**Dataset extract**
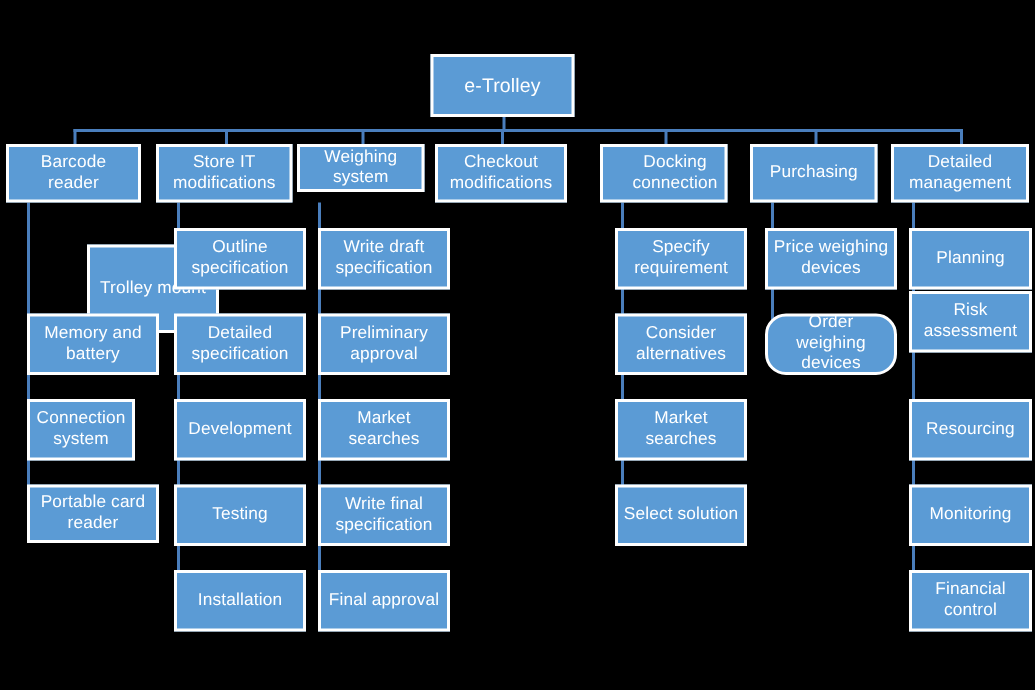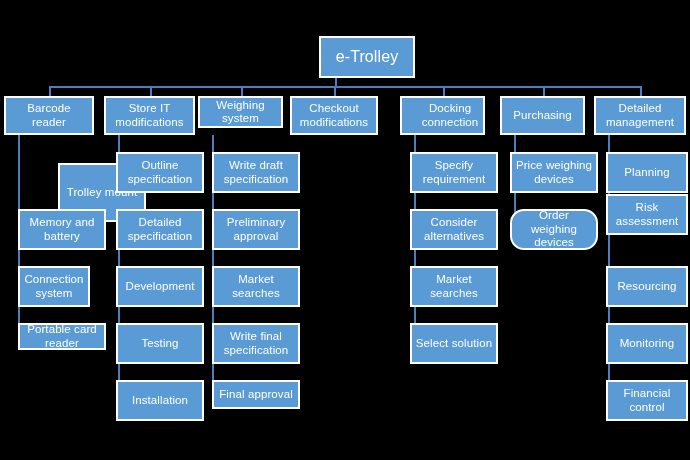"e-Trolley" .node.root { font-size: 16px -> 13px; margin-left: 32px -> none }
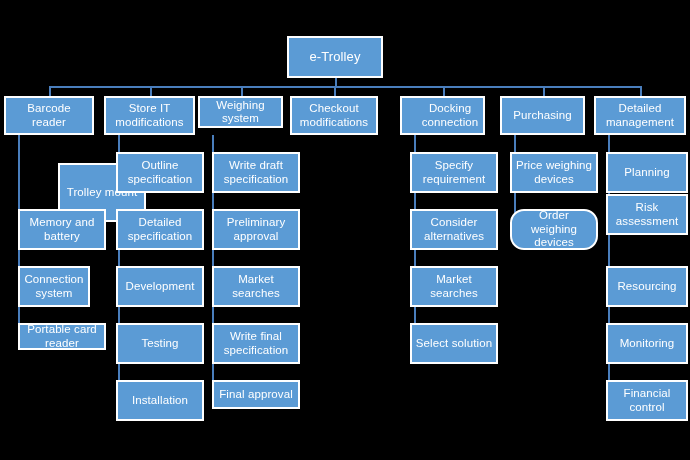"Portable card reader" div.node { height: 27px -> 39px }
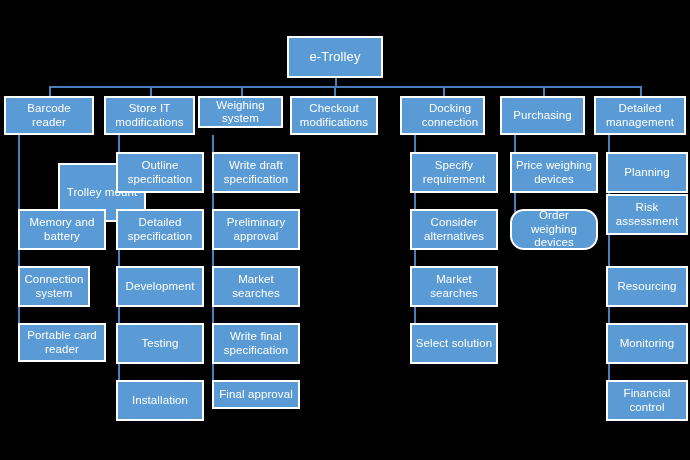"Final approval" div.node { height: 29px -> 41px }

---

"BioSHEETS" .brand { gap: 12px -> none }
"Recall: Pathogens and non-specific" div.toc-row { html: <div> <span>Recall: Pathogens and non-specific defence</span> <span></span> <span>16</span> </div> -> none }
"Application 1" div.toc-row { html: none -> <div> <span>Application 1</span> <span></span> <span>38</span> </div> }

**Exercise objective**
Word for word, restate the lines above from the one with "font-size: 16px ->" through the one with "height: 29px ->", keeping both ends and dropping the pictures.

**Written answer**
"e-Trolley" .node.root { font-size: 16px -> 13px; margin-left: 32px -> none }
"Portable card reader" div.node { height: 27px -> 39px }
"Final approval" div.node { height: 29px -> 41px }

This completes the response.